Other titles followed, none as successful. In 2003, Koren published an intriguing essay Arranging Things: A Rhetoric of Object Placement, with paintings by Nathalie Du Pasquier. The illustrations were striking still-lifes whose intent was to emphasize the thingness of the objects while undermining their original function. Koren’s systematic analysis of the compositions meant to suggest a way of inviting the material world to resonate inside our psyche.

Spread from Arranging Things | illustration by Nathalie Du Pasquier

Koren’s latest book, Wabi-Sabi, Further Thoughts, published last month, is a sequel of sorts. In it, the author takes a more proactive stance against a culture in which possessions are mere commodities. No longer simply an aesthetic, wabi-sabi, a way of seeing that focuses on “things” rather than “objects,” is presented as a mental discipline.  

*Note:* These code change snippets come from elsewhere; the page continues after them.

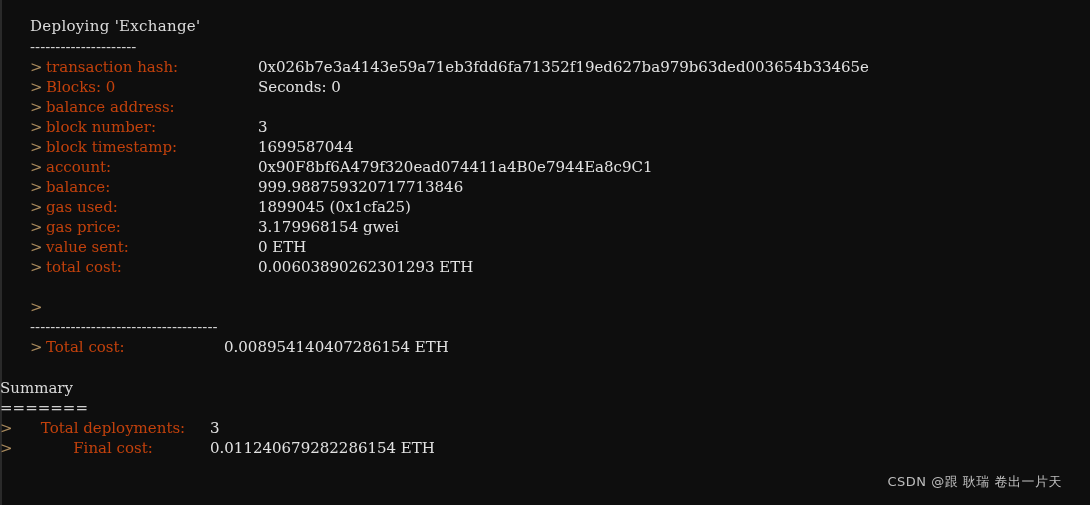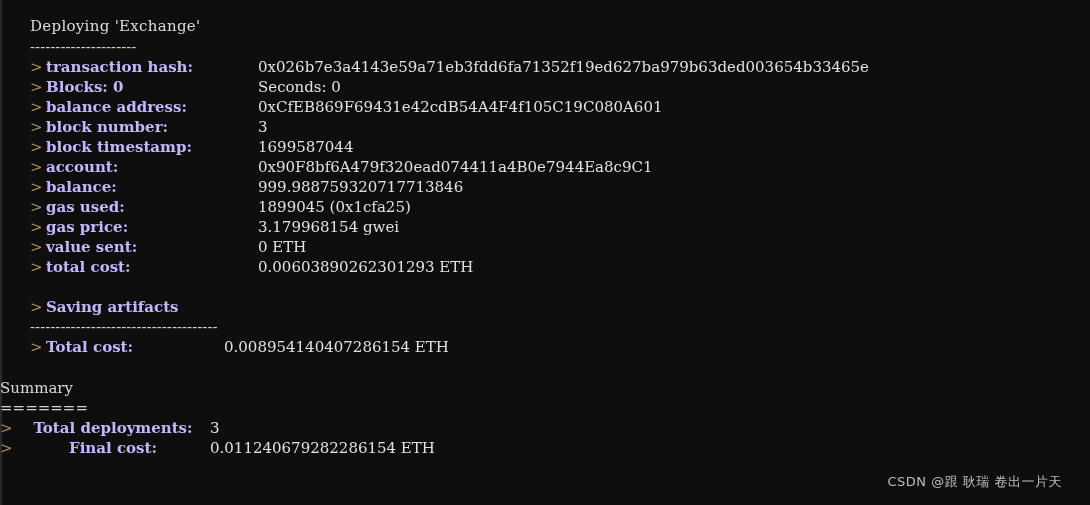--- a/index.html
+++ b/index.html
@@ -57,24 +57,23 @@
     height: 20px;
     align-items: baseline;
   }
   .chev {
     color: #a8895c;
     width: 16px;
     flex: 0 0 16px;
     white-space: pre;
   }
   .label {
-    color: #c4b5fd;
+    color: #c2410c;
     white-space: pre;
     flex: 0 0 auto;
-    font-weight: bold;
   }
   .row .label {
     width: 212px;
   }
   .value {
     color: #e2e2e2;
     white-space: pre;
   }
   .spacer {
     height: 20px;
@@ -151,21 +150,20 @@
 
       <div class="row">
         <span class="chev">&gt;</span>
         <span class="label">Blocks: 0</span>
         <span class="value">Seconds: 0</span>
       </div>
 
       <div class="row">
         <span class="chev">&gt;</span>
         <span class="label">balance address:</span>
-        <span class="value">0xCfEB869F69431e42cdB54A4F4f105C19C080A601</span>
       </div>
 
       <div class="row">
         <span class="chev">&gt;</span>
         <span class="label">block number:</span>
         <span class="value">3</span>
       </div>
 
       <div class="row">
         <span class="chev">&gt;</span>
@@ -206,21 +204,20 @@
       <div class="row">
         <span class="chev">&gt;</span>
         <span class="label">total cost:</span>
         <span class="value">0.00603890262301293 ETH</span>
       </div>
 
       <div class="spacer"></div>
 
       <div class="saving-row">
         <span class="chev">&gt;</span>
-        <span class="label">Saving artifacts</span>
       </div>
 
       <div class="rule">-------------------------------------</div>
 
       <div class="totalcost-row">
         <span class="chev">&gt;</span>
         <span class="label">Total cost:</span>
         <span class="value">0.008954140407286154 ETH</span>
       </div>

Cover of Wabi-Sabi, Further Thoughts


Spread from Further Thoughts

In our consumerist culture, as soon as they are bought, objects cease to be coveted, their emotional obsolescence preceding their actual pre-ordained demise. Is Koren’s ultimate objective—to fight the planned obsolescence of manufactured goods—a chivalresque endeavor? To reverse this trend would require we stop “objectifying” things as products, and instead experience them as artifacts that are momentarily in our custody, and are caught, like us, in a spatial as well as a temporal loop. As Koren puts it in Further Thoughts: “Objects become activated—come alive and reveal their true utility and worth—only when attention is focused on them.“ Our gaze, not the market, gives our belongings their value.
Even though all of Koren’s publications share a common sensibility (the quality of their design, paper, photographs, and printing is palpable), they don’t add up to a franchise—or to a brand. This is deliberate, in fact. It is this refusal to capitalize on previous successes (or failures) that gives credence to Koren’s anti-consumerist stance. Each quirky volume is designed to have its own inherent personality. “Wabi-sabi is rooted in ‘actual-ness,’ a condition of fully independent physical existence,” writes Koren. “There is no wabi-sabi unless there is the full bandwidth of actual reality … [which includes] the redundant, the trivial, and the insignificant.”